What you will do: Retrieve every line from the records in which the word "DAVID" occurs.
Information supplied below:
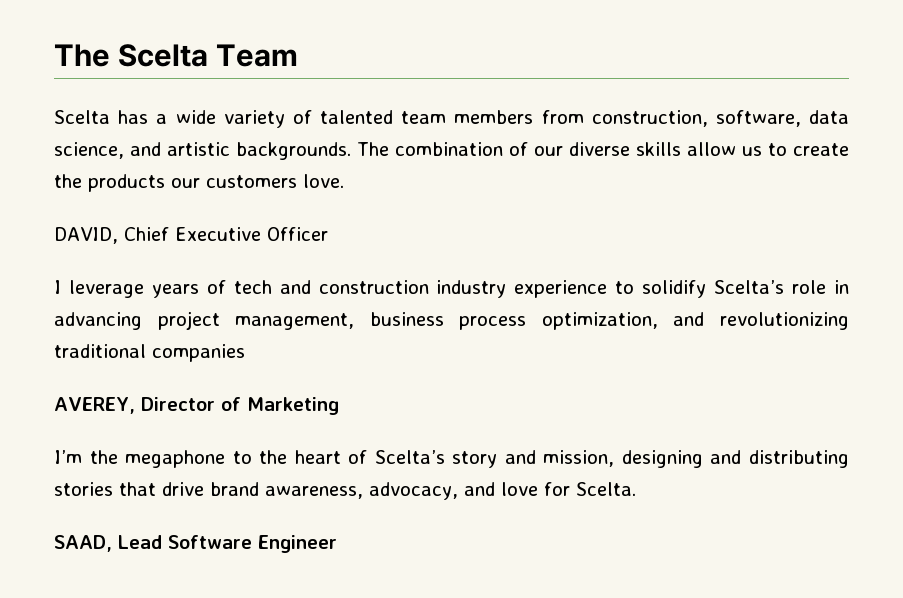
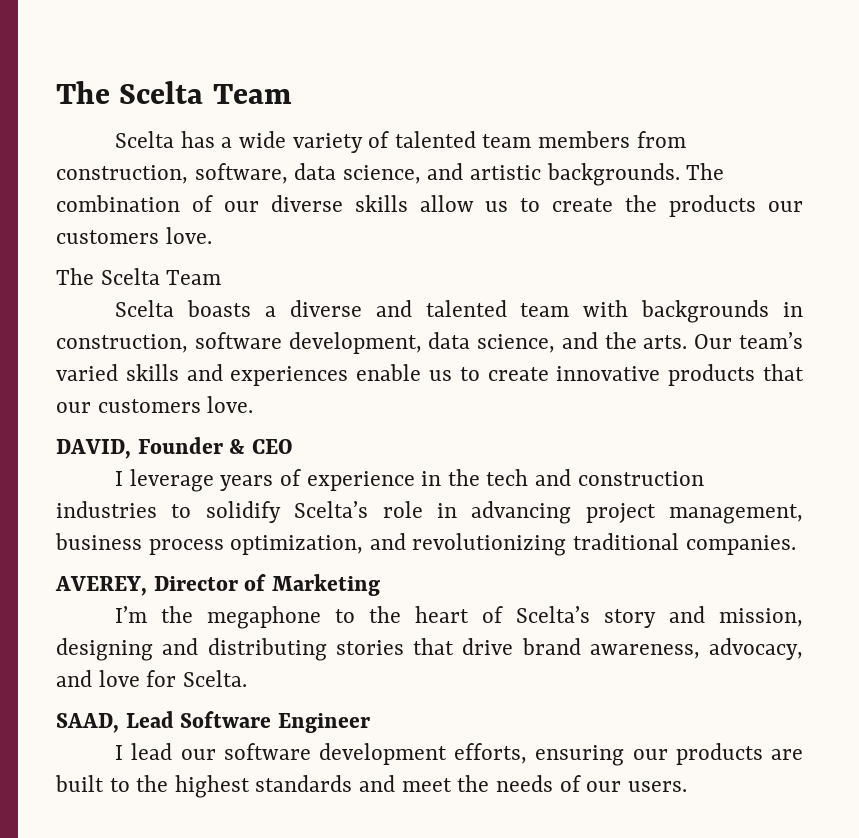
  The combination of our diverse skills allow us to create the products our customers love.
- DAVID, Chief Executive Officer
+ The Scelta Team
+ Scelta boasts a diverse and talented team with backgrounds in construction, software development, data science, and the arts. Our team’s varied skills and experiences enable us to create innovative products that our customers love.
+ DAVID, Founder & CEO
- I leverage years of tech and construction industry experience to solidify Scelta’s role in advancing project management, business process optimization, and revolutionizing traditional companies
+ I leverage years of experience in the tech and construction industries to solidify Scelta’s role in advancing project management, business process optimization, and revolutionizing traditional companies.
+ I lead our software development efforts, ensuring our products are built to the highest standards and meet the needs of our users.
End of Information supplied.
Solution for this problem:
- DAVID, Chief Executive Officer
+ DAVID, Founder & CEO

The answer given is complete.